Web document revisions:

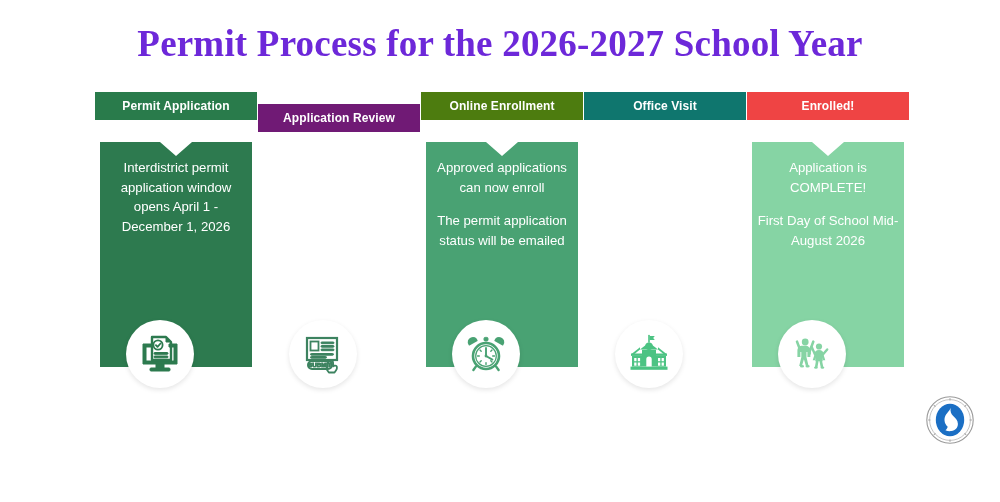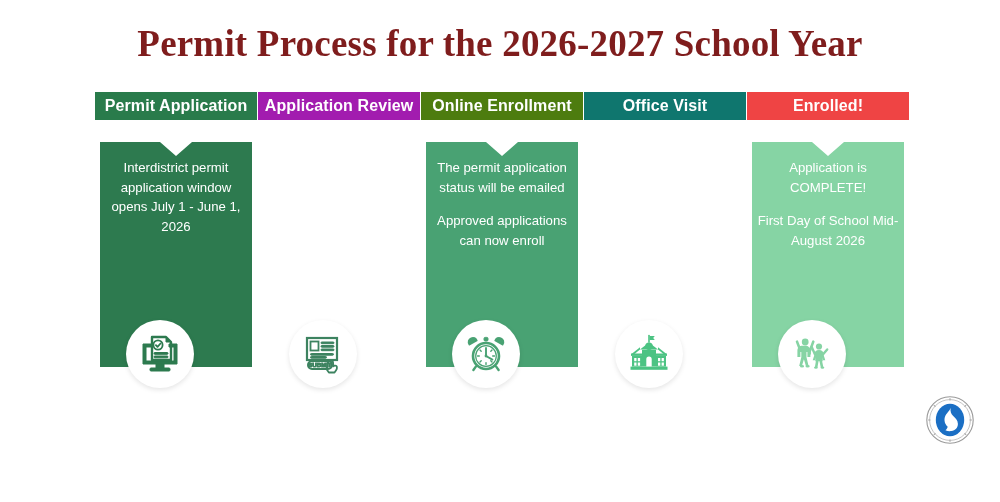--- a/index.html
+++ b/index.html
@@ -140,7 +140,7 @@
 
 <div id="page">
 
-  <div id="title" style="color: #7f1d1d;">Permit Process for the 2026-2027 School Year</div>
+  <div id="title" style="color: #6d28d9;">Permit Process for the 2026-2027 School Year</div>
 
   <div id="process">
 

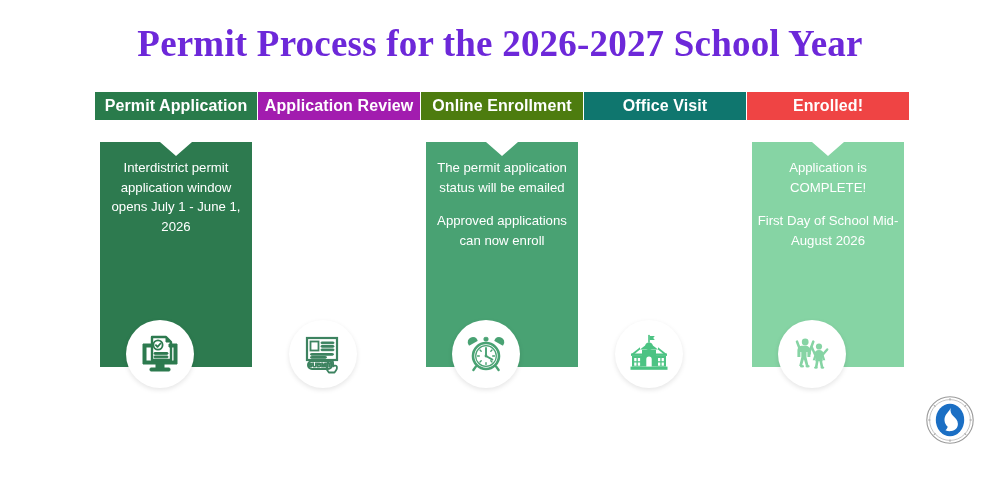--- a/index.html
+++ b/index.html
@@ -66,7 +66,7 @@
     line-height: 28px;
     text-align: center;
     color: #ffffff;
-    font-size: 16px;
+    font-size: 12px;
     font-weight: bold;
     letter-spacing: 0.1px;
     box-sizing: border-box;

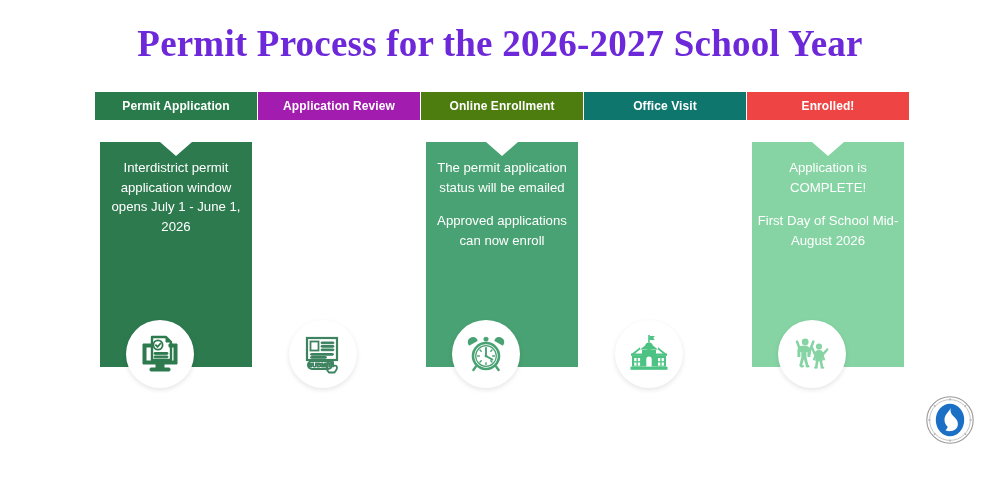--- a/index.html
+++ b/index.html
@@ -177,7 +177,7 @@
     </div>
 
     <div class="col c1">
-      <div class="col-header" style="background: #a21caf;">Application Review</div>
+      <div class="col-header" style="background: #701a75; margin-top: 12px;">Application Review</div>
       <div class="icon-circle">
         <span>
           <svg width="42" height="42" viewBox="0 0 42 42">

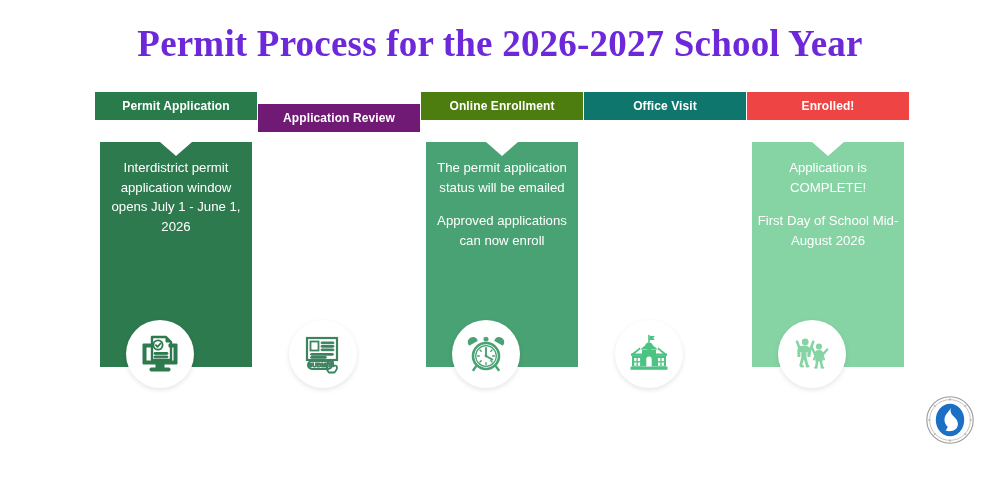--- a/index.html
+++ b/index.html
@@ -149,7 +149,7 @@
       <div class="col-body-wrap">
         <div class="col-body" style="background: rgb(45, 122, 79);"></div>
         <div class="col-text">
-          <p>Interdistrict permit application window opens July 1 - June 1, 2026</p>
+          <p>Interdistrict permit application window opens April 1 - December 1, 2026</p>
         </div>
       </div>
       <div class="icon-circle">

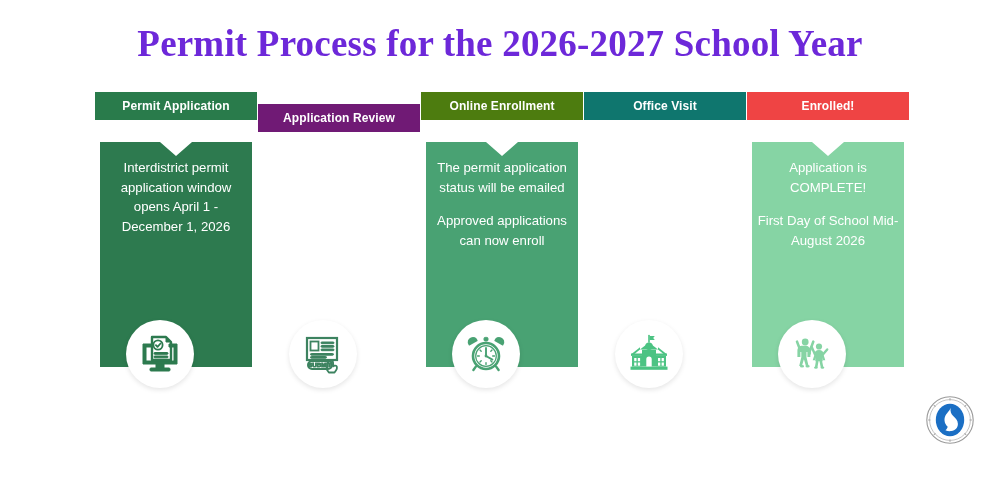--- a/index.html
+++ b/index.html
@@ -209,8 +209,8 @@
       <div class="col-body-wrap">
         <div class="col-body" style="background: rgb(73, 162, 115);"></div>
         <div class="col-text">
+          <p>Approved applications can now enroll</p>
           <p>The permit application status will be emailed</p>
-          <p>Approved applications can now enroll</p>
         </div>
       </div>
       <div class="icon-circle">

▸ **WORK REQUEST**: Across all the records above, find each line with "body" in it and copy it.

▸ **RESULT**:
       <div class="col-body-wrap">
         <div class="col-body" style="background: rgb(45, 122, 79);"></div>
       <div class="col-body-wrap">
         <div class="col-body" style="background: rgb(73, 162, 115);"></div>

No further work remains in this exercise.